If you don’t have delirium enabled, it’s very important to take advantage of the instant aspect of the card, because planeswalkers like Gideon, Nissa, and Arlinn Kord create a token that provides immediate protection from the edict effect.
With Crackling Doom rotating, I think that you’ll find that the sacrifice effect is very valuable against creature decks as well, especially for dealing with things like Thunderbreak Regent, Dragonlord Ojutai, and Lumbering Falls.
At the very worst, I see To the Slaughter as a powerful sideboard against decks like UWx Dragons, or planeswalker-heavy control decks that feature Ob Nixilis, Chandra, Jace, and Sorin in some combination. In the right metagame, this effect could easily be something you’d prefer having in your main deck and siding it out when it’s bad, rather than the other way around.
That said, the real threshold for To the Slaughter is going to be how easy it is to enable delirium. Without the Khans of Tarkir fetchlands, I expect Evolving Wilds to be featured heavily in these decks, even despite the negative interaction with the new Shadow of Innistrad dual lands. For the most part, any black, spell-based deck is going to have an easy time getting sorceries and instants in the graveyard with cards like Duress, Read the Bones, and Grasp of Darkness running around.

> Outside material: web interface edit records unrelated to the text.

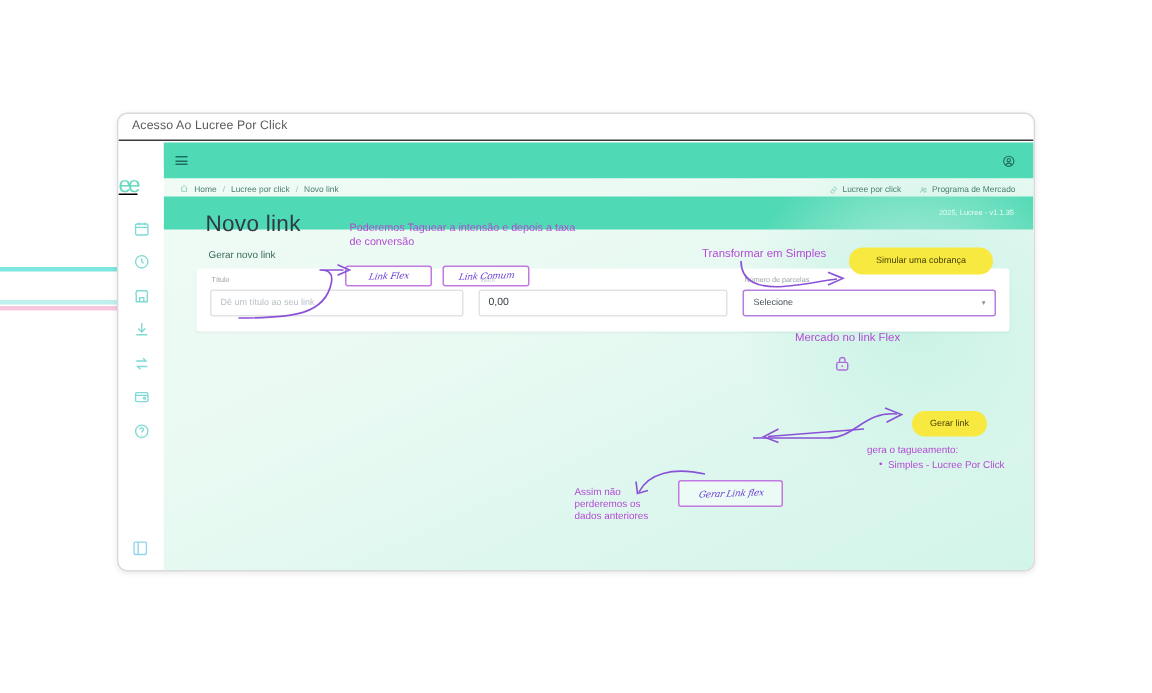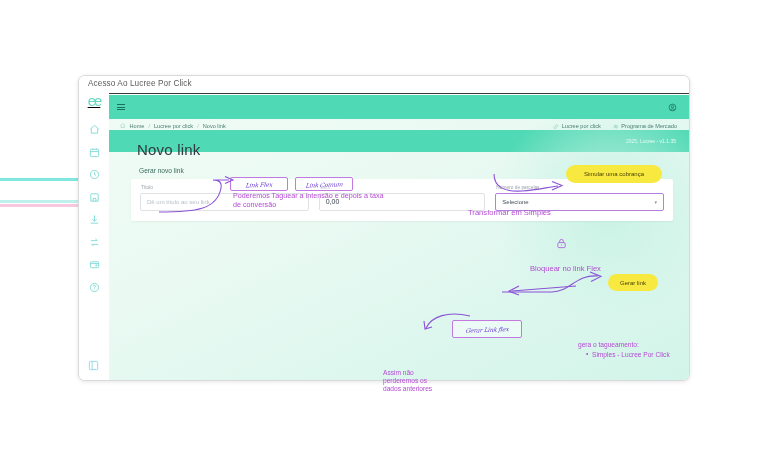--- a/index.html
+++ b/index.html
@@ -32,22 +32,22 @@
     font-size: 8.2px; color: #5b5b5b; letter-spacing: .1px;
     border-bottom: 1px solid #3a3a3a;
     background: #fff;
   }
 
   
   .app { position: absolute; left: 0; top: 19px; right: 0; bottom: 0; display: flex; }
 
   
   .logorail {
-    position: absolute; left: 0; top: 12px; width: 30px; height: 24px;
-    background: #ffffff; display: flex; align-items: center; justify-content: center;
+    position: absolute; left: 0; top: 35px; width: 30px; height: 24px;
+    background: #ffffff; display: flex; align-items: center; justify-content: flex-start;
     z-index: 4;
     text-decoration: underline;
   }
   .logo { font-size: 15px; color: #67d9c0; letter-spacing: -2px; font-weight: 400; }
 
   
   .sidebar {
     width: 30px; background: #ffffff;
     display: flex; flex-direction: column; align-items: center;
     padding-top: 26px; flex: 0 0 30px;
@@ -137,21 +137,21 @@
 
   
   .footer {
     height: 22px; background: #4fd9b4; display: flex; align-items: center;
     justify-content: flex-end; padding-right: 13px;
     font-size: 5px; color: #f3fffb;
   }
 
   
   .anno { position: absolute; z-index: 30; }
-  .anno-text { color: #b44ad4; font-size: 7.2px; line-height: 1.22; margin-top: 44px; }
+  .anno-text { color: #b44ad4; font-size: 7.2px; line-height: 1.22; }
   .anno-text.lg { font-size: 7.6px; }
   .anno-text.sm { font-size: 6.6px; }
 
   .hbox {
     border: 1.1px solid #c27ae0; border-radius: 2px;
     background: rgba(255,255,255,.45);
     display: flex; align-items: center; justify-content: center;
   }
   .hand {
     font-family: "DejaVu Serif", serif;
@@ -360,21 +360,21 @@
 
   <div class="anno anno-text lg" style="left:468px; top:164px;">Transformar em Simples</div>
   <svg class="arrow" style="left:492px; top:172px; width:78px; height:26px;">
     <path d="M2 2 C 2 16, 14 20, 30 19 C 46 18, 56 15, 66 14" fill="none" stroke="#8a52d6" stroke-width="1.1"></path>
     <path d="M60 9.5 L 70 13.6 L 60 18" fill="none" stroke="#8a52d6" stroke-width="1.1"></path>
   </svg>
   <div class="anno ybtn" style="left:566px; top:165px; width:96px; height:18px;">
     <span>Simular uma cobrança</span>
   </div>
 
-  <div class="anno anno-text lg" style="left:530px; top:220px;">Bloquear no link Flex</div>
+  <div class="anno anno-text lg" style="left:530px; top:220px;">Mercado no link Flex</div>
 
   <svg class="arrow" style="left:500px; top:272px; width:116px; height:24px;">
     <path d="M2 20 L 52 20 M 52 20 C 70 20, 76 2, 98 4" fill="none" stroke="#8a52d6" stroke-width="1.1"></path>
     <path d="M90 0 L 101 4.4 L 91 9.5" fill="none" stroke="#8a52d6" stroke-width="1.1"></path>
   </svg>
   <div class="anno ybtn" style="left:608px; top:274px; width:50px; height:17px;">
     <span>Gerar link</span>
   </div>
 
   <div class="anno anno-text sm" style="left:578px; top:297px;">gera o tagueamento:</div>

Hangarback Walker is another card that you can play in basically any midrange deck and it provides 2 card types for delirum. Of course, Hangarback Walker is usually a card your opponent tries to avoid killing, but sometimes it isn’t that easy.
Luckily for us, Shadows of Innistrad also includes Dead Weight, a great removal spell against creature decks and Jace that also gets an enchantment into the graveyard. Another way to approach delirium is to use 4 copies of Oath of Nissa or Oath of Chandra, where drawing the second copy lets you get an enchantment into the graveyard via the legend rule.
Playing To the Slaughter in a deck alongside Jace, Vryn’s Prodigy also works out well. Either they kill Jace and you have a creature in the graveyard, or they let Jace live and you can loot yourself into delirum.
Let’s take a look at a couple builds:
This deck resembles the Mardu decks from the most recent Standard format. If Standard is dominated by creatures, it will be good, and I’ve always liked the Duress/Read the Bones/Kolaghan’s Command angle against control decks. I like that this deck is resilient to creature removal. It’s possible that Kalitas doesn’t belong since it is the only real target for removal.
If you can get 3-color mana to work, I can see Grixis or Esper versions of these decks being even better and more synergistic. Playing something like Sorin or Chandra in the UB version of the deck would really give it some late-game punch. I’m not sure how hard you have to go to enable delirium before Mindwrack Demon becomes a good card, but it does provide a good rate and threatens opposing planeswalkers nicely.
To the Slaughter is fascinating to me because it highlights three of the early pillars of new Standard—planeswalkers, tokens, and big creatures. The tools are clearly there to deal with any of them individually, but can you beat all three?
Thanks for reading!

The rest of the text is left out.